Work instructions – Transcribe the listing exactly, leaving out every picture.

....

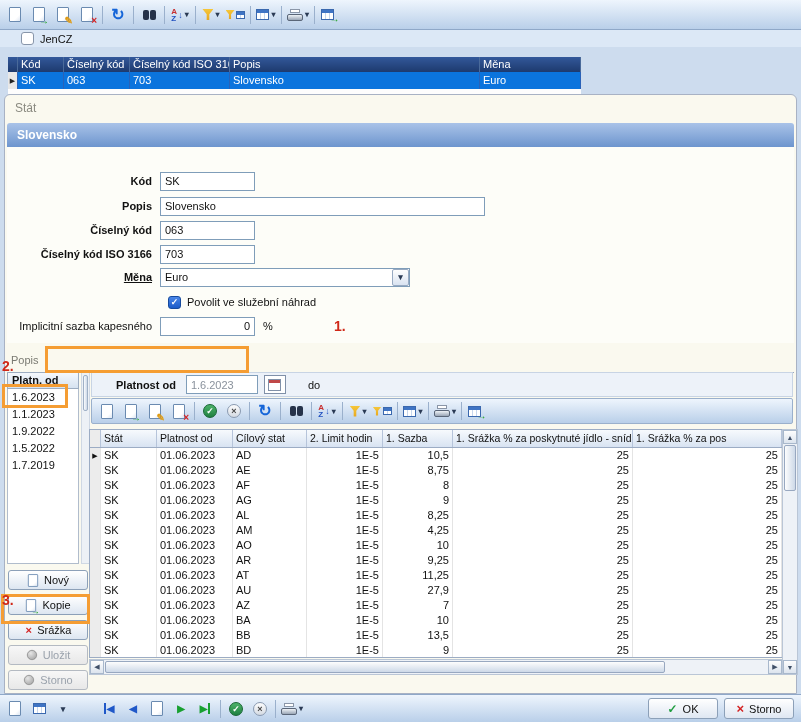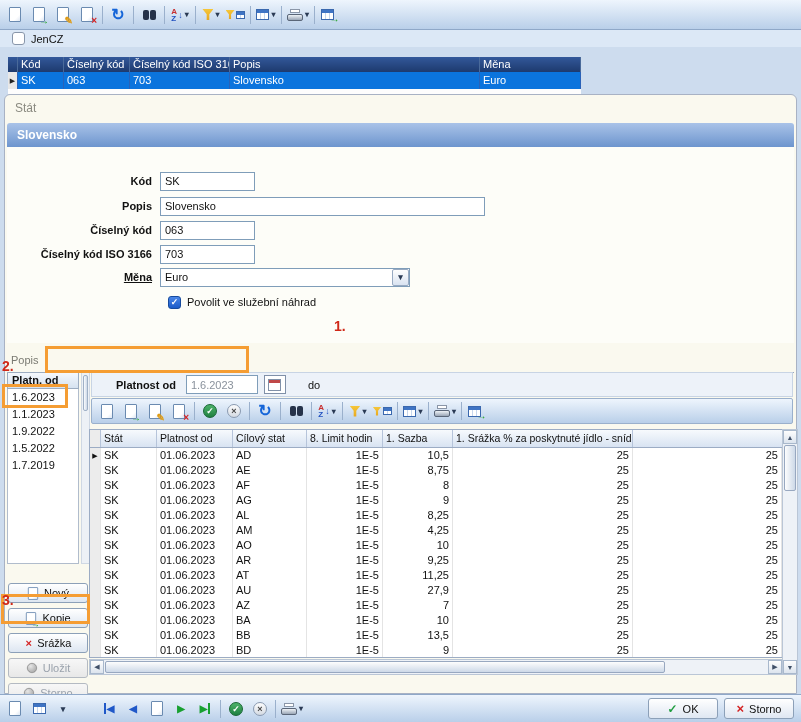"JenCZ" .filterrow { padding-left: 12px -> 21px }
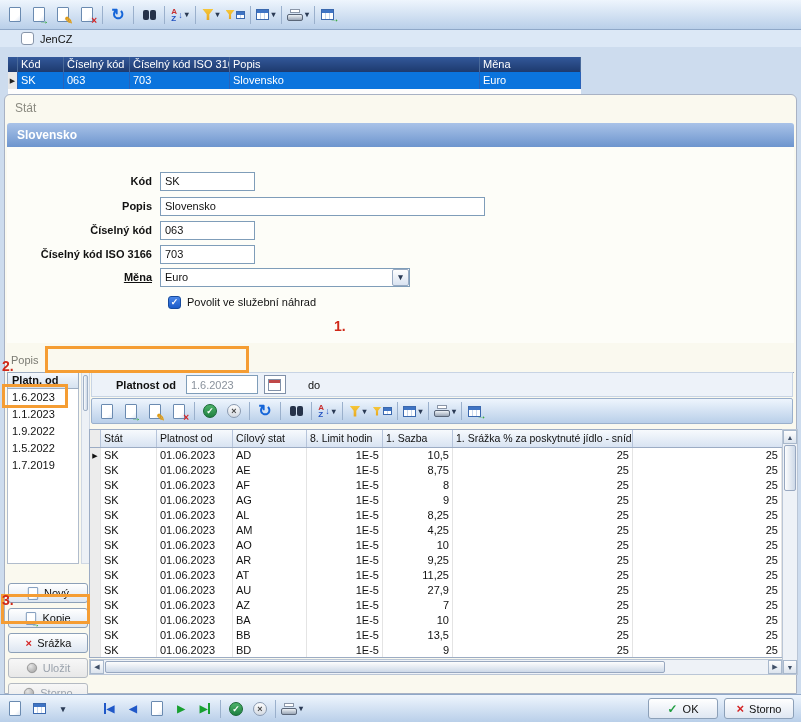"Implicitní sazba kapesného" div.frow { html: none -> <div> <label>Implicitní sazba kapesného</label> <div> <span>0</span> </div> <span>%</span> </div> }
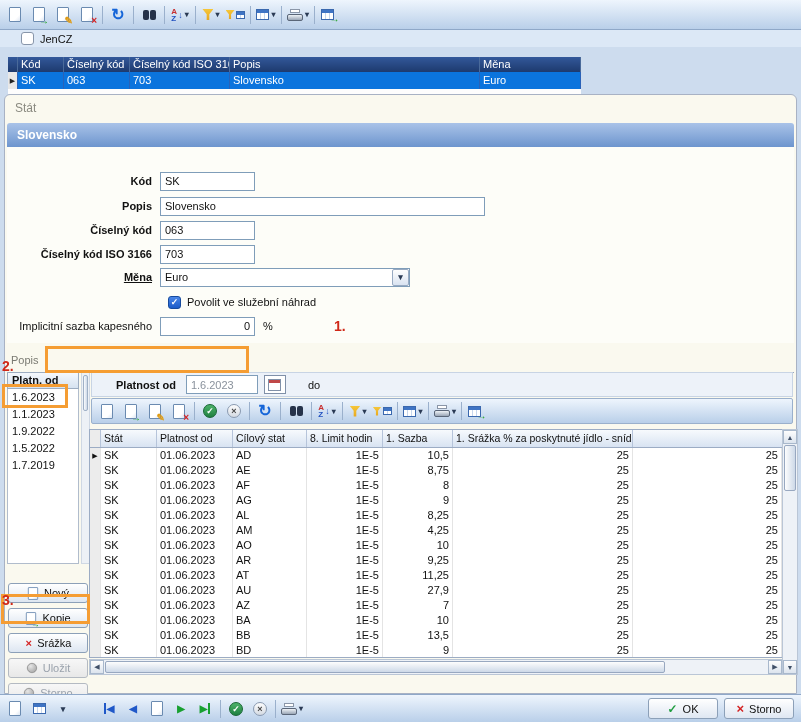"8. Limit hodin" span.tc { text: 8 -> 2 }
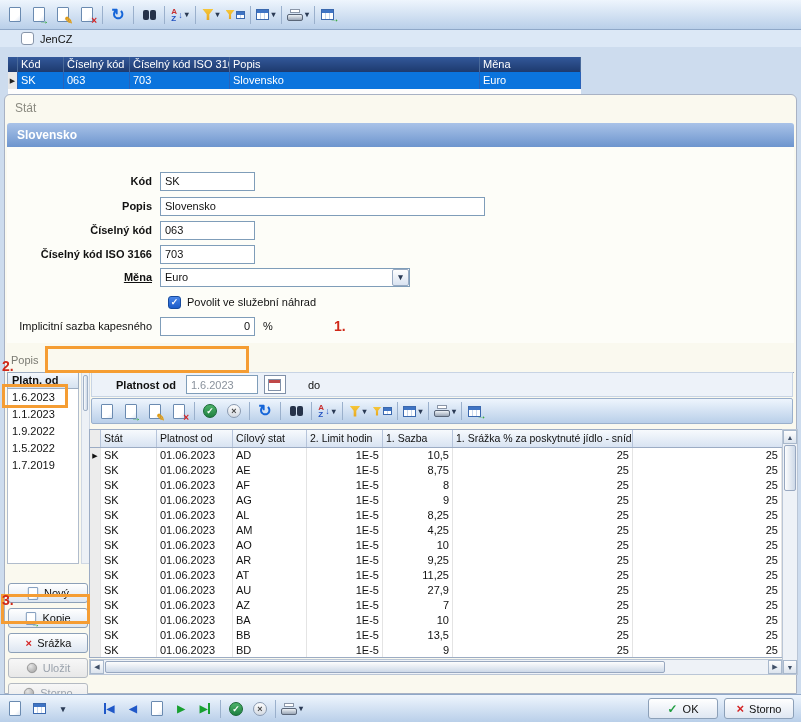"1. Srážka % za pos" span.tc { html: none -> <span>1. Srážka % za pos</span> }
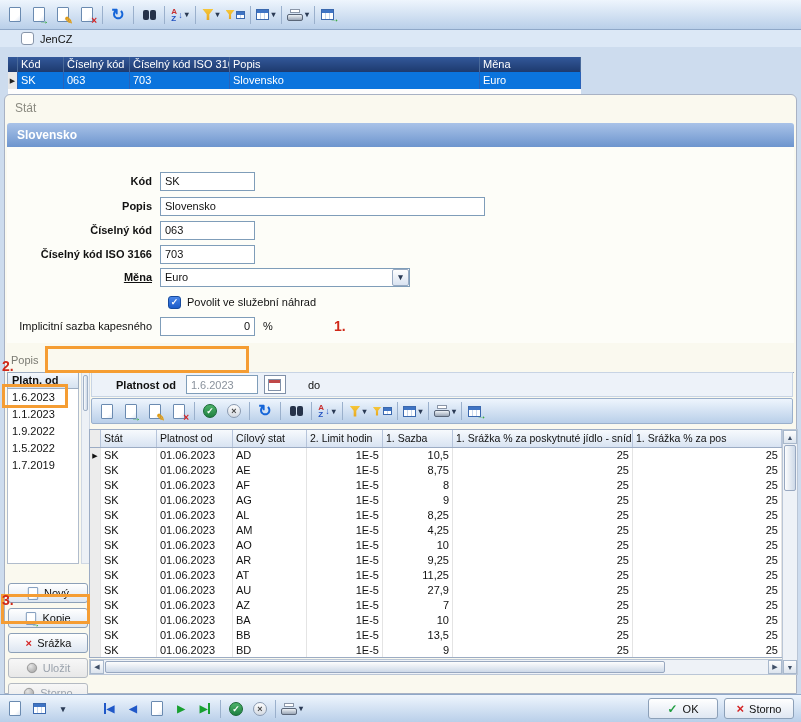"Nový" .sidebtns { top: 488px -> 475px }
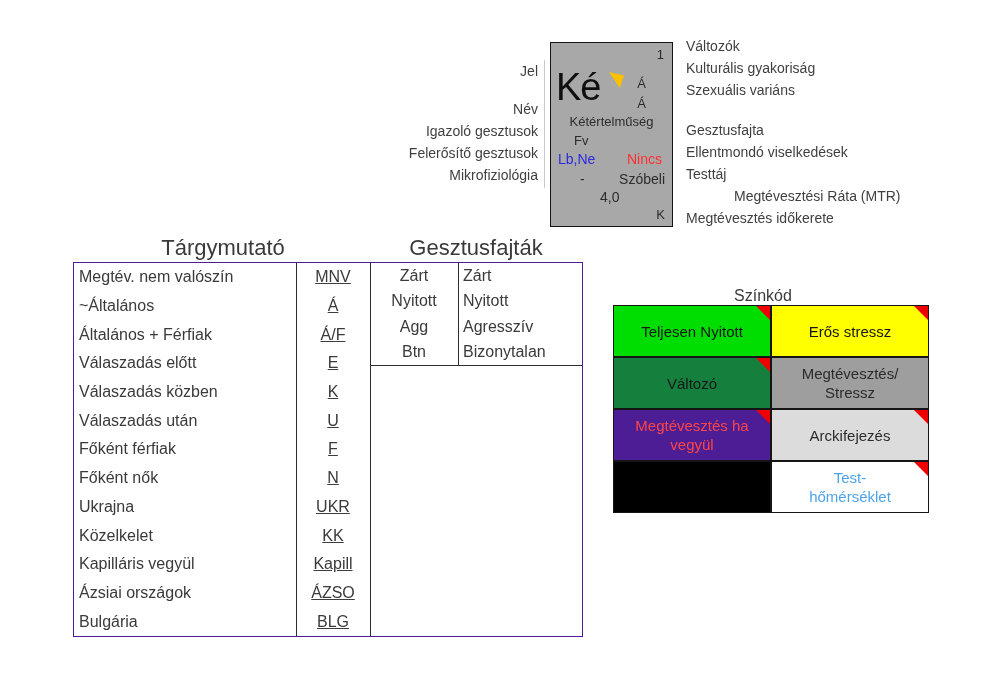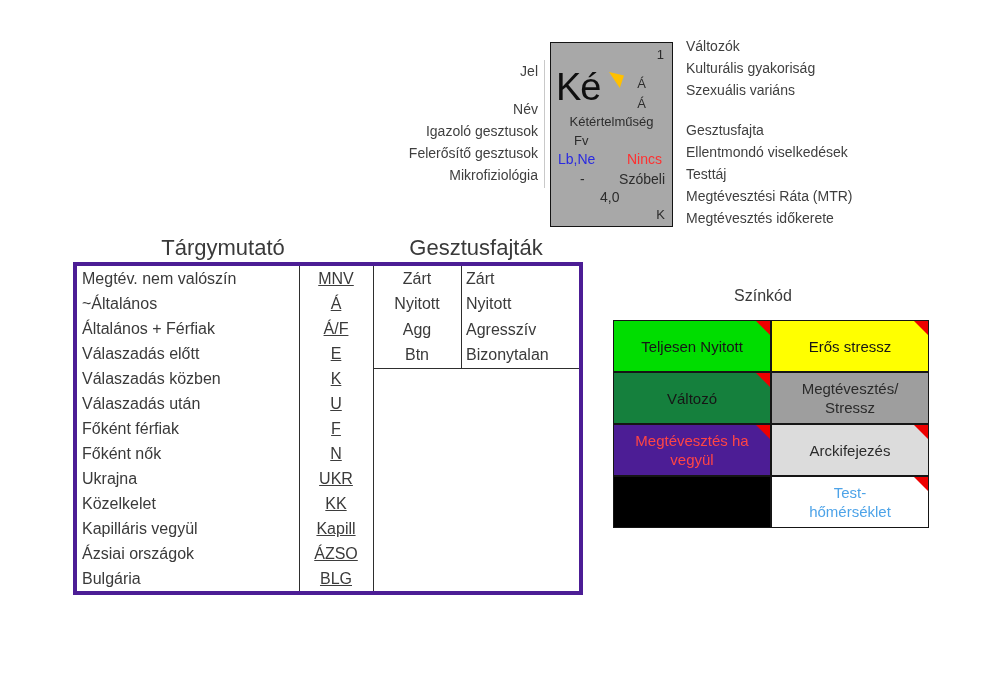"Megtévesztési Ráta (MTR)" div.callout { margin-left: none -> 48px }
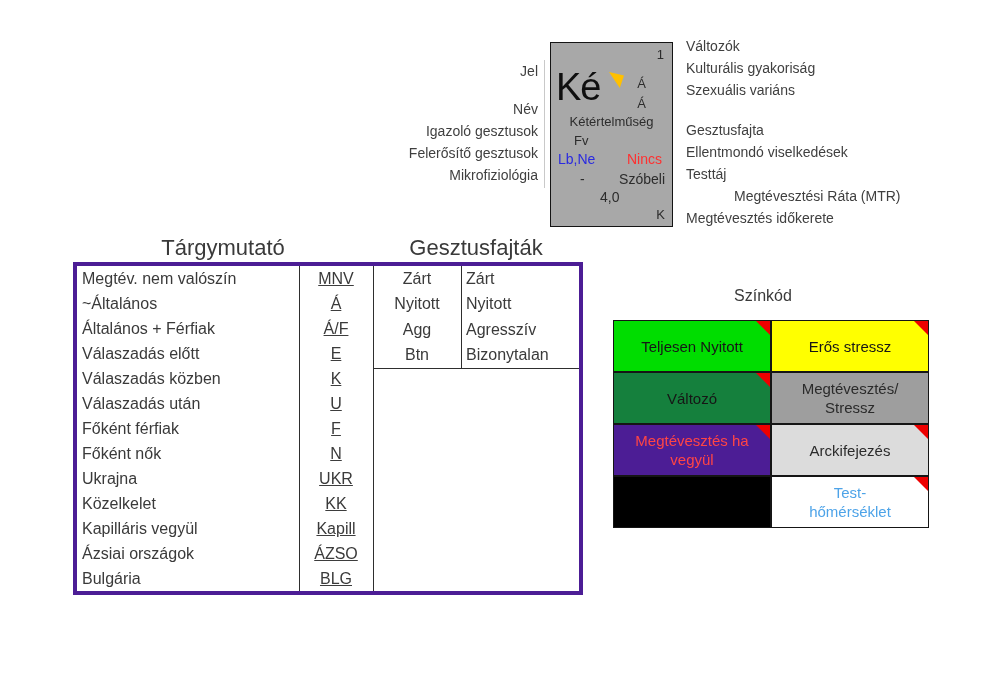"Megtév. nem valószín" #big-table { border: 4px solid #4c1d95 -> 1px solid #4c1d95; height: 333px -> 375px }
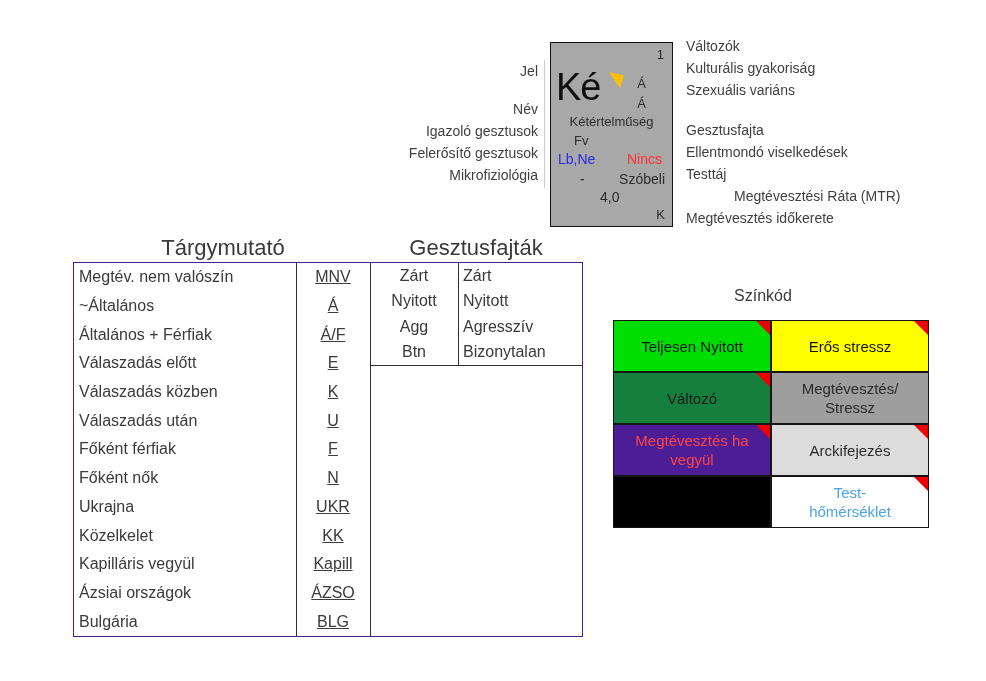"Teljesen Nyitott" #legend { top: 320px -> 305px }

....

The answer –
"JenCZ" .filterrow { padding-left: 12px -> 21px }
"Implicitní sazba kapesného" div.frow { html: none -> <div> <label>Implicitní sazba kapesného</label> <div> <span>0</span> </div> <span>%</span> </div> }
"8. Limit hodin" span.tc { text: 8 -> 2 }
"1. Srážka % za pos" span.tc { html: none -> <span>1. Srážka % za pos</span> }
"Nový" .sidebtns { top: 488px -> 475px }
"Megtévesztési Ráta (MTR)" div.callout { margin-left: none -> 48px }
"Megtév. nem valószín" #big-table { border: 4px solid #4c1d95 -> 1px solid #4c1d95; height: 333px -> 375px }
"Teljesen Nyitott" #legend { top: 320px -> 305px }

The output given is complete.